Raw materials:
Sauerkraut 100 grams, 200 grams of pig blood.
Accessories:
Ginger, scallions, a little bit of salt.
Practice:
1. Wash and shred the sauerkraut; wash the pig's blood and cut into thick slices.
2. casserole on the fire, pour the right amount of water, the sauerkraut, pig's blood and ginger into the pot, high heat to boil, add salt to taste, sprinkle with chopped green onions can be.
Tips:
One trick: use sauerkraut water to wash pig intestines, pig belly, only two times, its fishy smell can be basically eliminated.

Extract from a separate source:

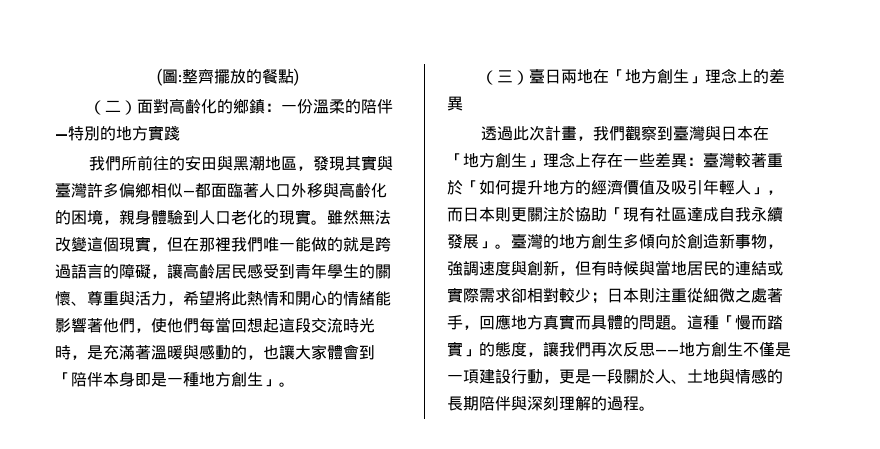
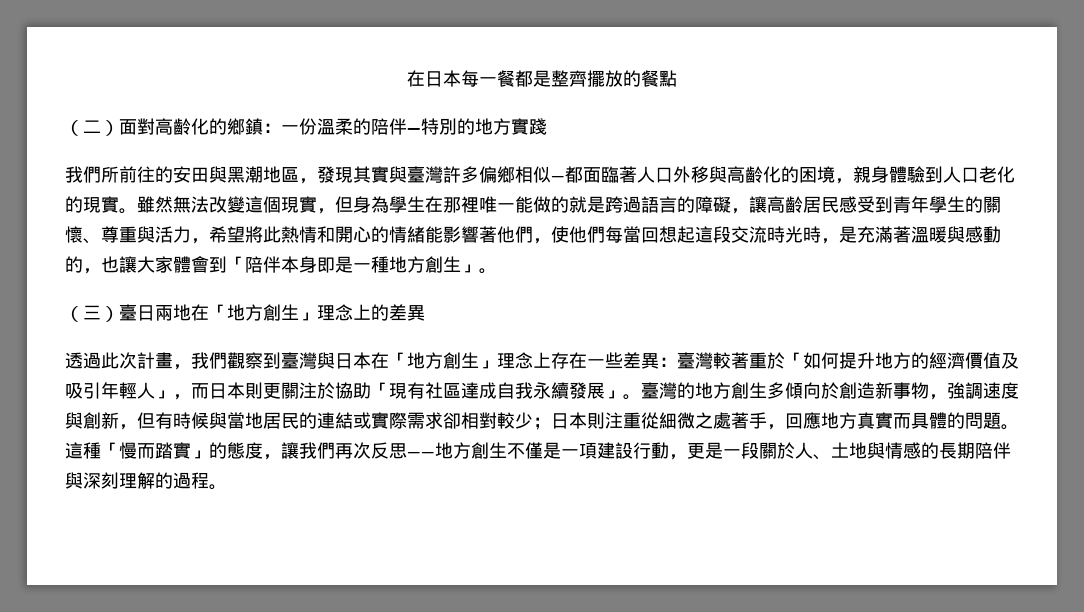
- (圖:整齊擺放的餐點)
+ 在日本每一餐都是整齊擺放的餐點
- 雖然無法改變這個現實，但在那裡我們唯一能做的就是跨過語言的障礙，讓高齡居民感受到青年學生的關懷、尊重與活力，希望將此熱情和開心的情緒能影響著他們，使他們每當回想起這段交流時光時，是充滿著溫暖與感動的，也讓大家體會到「陪伴本身即是一種地方創生」。
+ 雖然無法改變這個現實，但身為學生在那裡唯一能做的就是跨過語言的障礙，讓高齡居民感受到青年學生的關懷、尊重與活力，希望將此熱情和開心的情緒能影響著他們，使他們每當回想起這段交流時光時，是充滿著溫暖與感動的，也讓大家體會到「陪伴本身即是一種地方創生」。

Flavor renovation: if in the northern region, especially in the northeast, you can replace the pig blood with blood sausage block, fresh pig blood infused into the pig intestine, add some green onions and seasonings, eat the taste of pure taste thick, without affecting the effectiveness of the slimming.
Features:
Sauerkraut enhances appetite, the healthy concept of slimming is never simply dieting, effectively regulating the body's full absorption of nutrients, pig blood can eliminate intestinal flatulence, pass through the large intestine, and is rich in iron, which can prevent iron deficiency anemia. This soup helps digestion at the same time, promote female physiological menstrual loss of iron can also be effectively supplemented, can be said to be a good soup for slimming without reducing nutrition. But dry kidney disease patients should not often eat pickles.
2, pig blood tofu
Practice: 1, preparation; will be sliced tofu and pig's blood, sterilized by boiling water. Onion cut into segments, ginger shredded, red pepper shredded spare, but also to prepare a small amount of water starch.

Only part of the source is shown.